**Activity:** Repeat everything in the data exactly except images.

**Material supplied:**

• • • • • • •

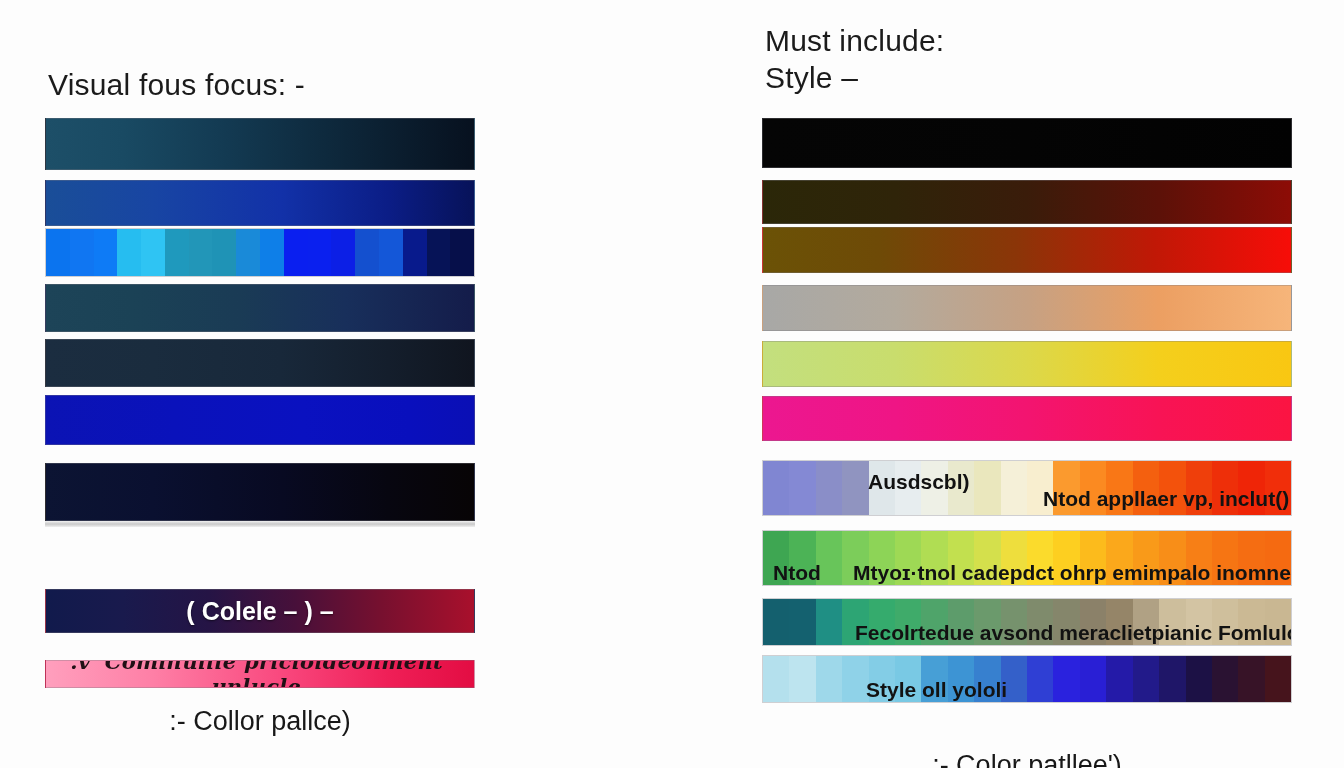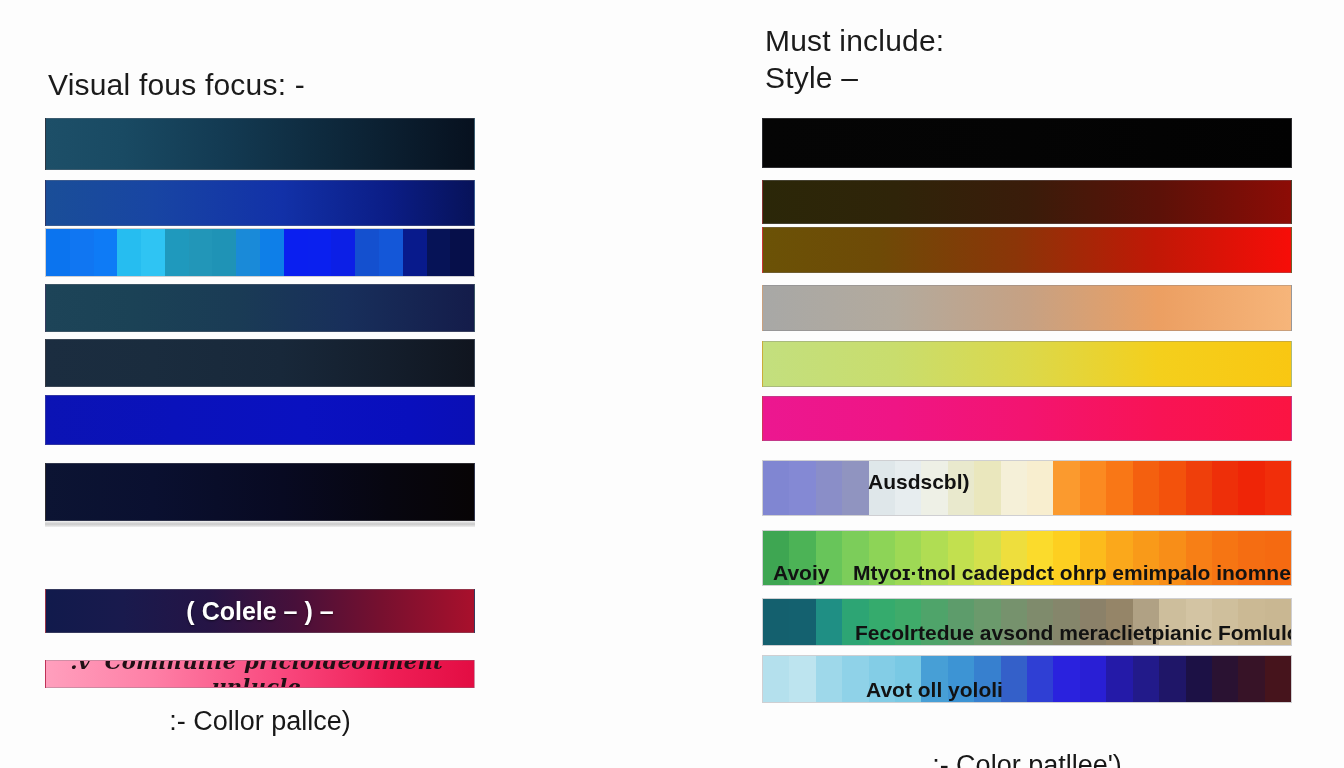--- a/index.html
+++ b/index.html
@@ -196,6 +196,7 @@
         <i style="background:#f12e0a"></i>
     </span>
     <span class="overlay-text" style="left:105px;top:9px;">Ausdscbl)</span>
+    <span class="overlay-text" style="left:280px;top:26px;">Ntod appllaer vp, inclut()</span>
   </div>
 
   <div class="bar" style="left:762px;top:530px;width:530px;height:56px;">

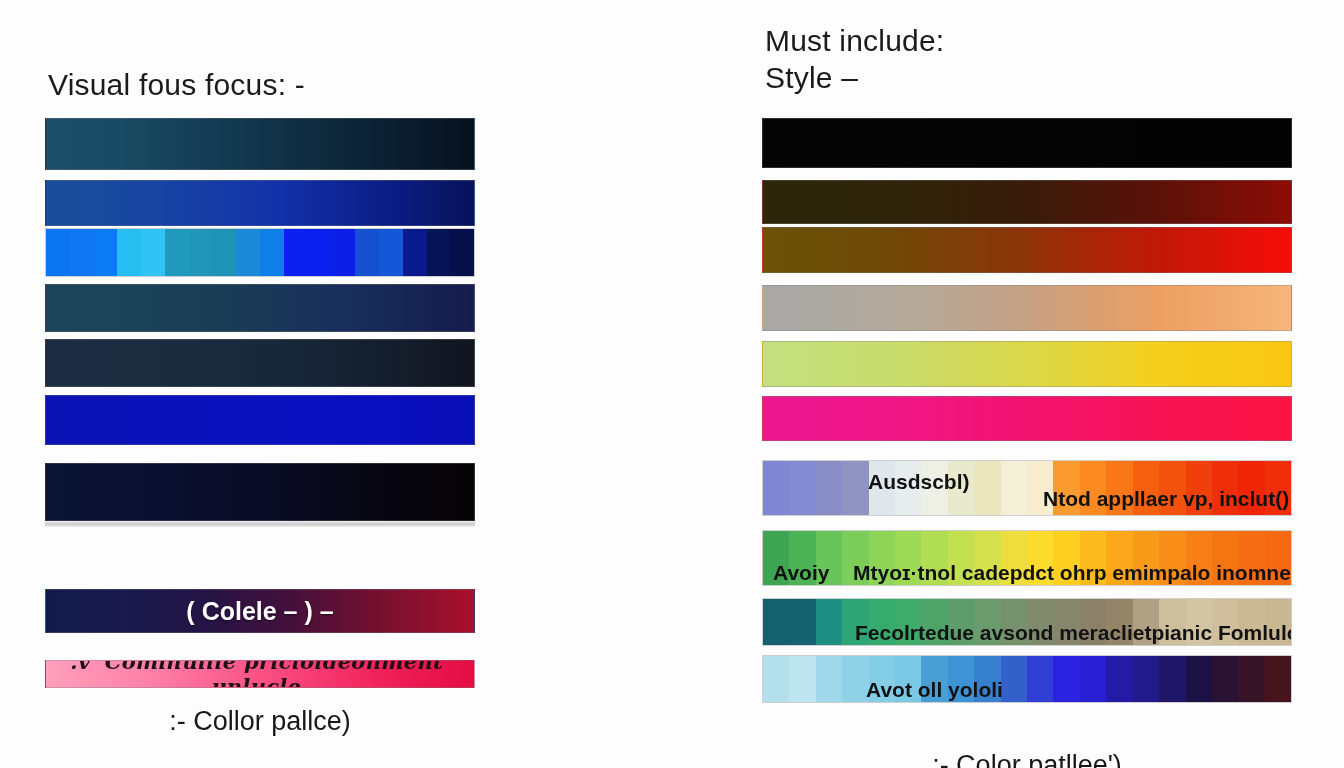--- a/index.html
+++ b/index.html
@@ -222,7 +222,7 @@
         <i style="background:#f56d12"></i>
         <i style="background:#f56a11"></i>
     </span>
-    <span class="overlay-text" style="left:10px;top:30px;">Avoiy</span>
+    <span class="overlay-text" style="left:10px;top:30px;">Ntod</span>
     <span class="overlay-text" style="left:90px;top:30px;">Mtyoɪ·tnol cadepdct ohrp emimpalo inomney)</span>
   </div>
 

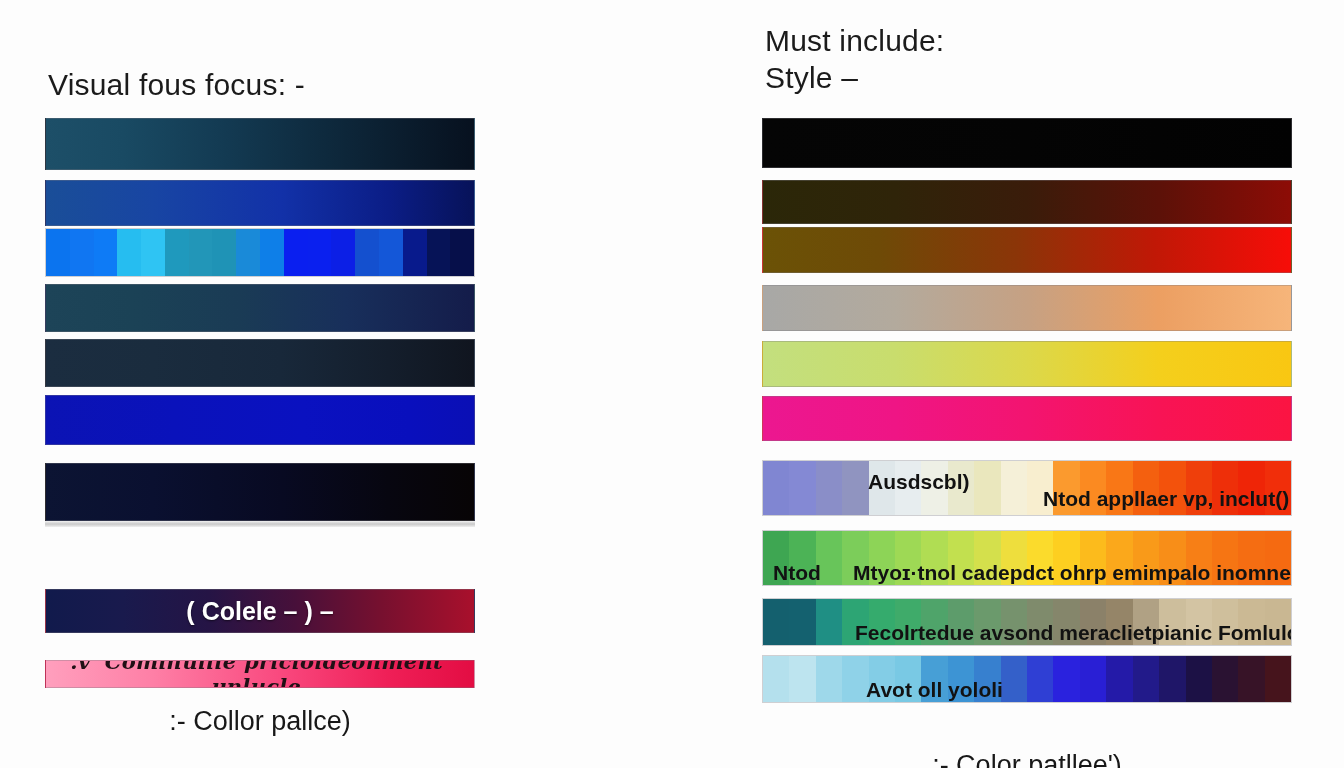--- a/index.html
+++ b/index.html
@@ -275,7 +275,7 @@
         <i style="background:#371327"></i>
         <i style="background:#46141c"></i>
     </span>
-    <span class="overlay-text" style="left:103px;top:22px;">Avot oll yololi</span>
+    <span class="overlay-text" style="left:103px;top:22px;">Style oll yololi</span>
   </div>
 
   <div class="caption cap-right">:- Color patllee')</div>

• • • • • • •

**Finished exercise:**
--- a/index.html
+++ b/index.html
@@ -196,6 +196,7 @@
         <i style="background:#f12e0a"></i>
     </span>
     <span class="overlay-text" style="left:105px;top:9px;">Ausdscbl)</span>
+    <span class="overlay-text" style="left:280px;top:26px;">Ntod appllaer vp, inclut()</span>
   </div>
 
   <div class="bar" style="left:762px;top:530px;width:530px;height:56px;">

--- a/index.html
+++ b/index.html
@@ -222,7 +222,7 @@
         <i style="background:#f56d12"></i>
         <i style="background:#f56a11"></i>
     </span>
-    <span class="overlay-text" style="left:10px;top:30px;">Avoiy</span>
+    <span class="overlay-text" style="left:10px;top:30px;">Ntod</span>
     <span class="overlay-text" style="left:90px;top:30px;">Mtyoɪ·tnol cadepdct ohrp emimpalo inomney)</span>
   </div>
 

--- a/index.html
+++ b/index.html
@@ -275,7 +275,7 @@
         <i style="background:#371327"></i>
         <i style="background:#46141c"></i>
     </span>
-    <span class="overlay-text" style="left:103px;top:22px;">Avot oll yololi</span>
+    <span class="overlay-text" style="left:103px;top:22px;">Style oll yololi</span>
   </div>
 
   <div class="caption cap-right">:- Color patllee')</div>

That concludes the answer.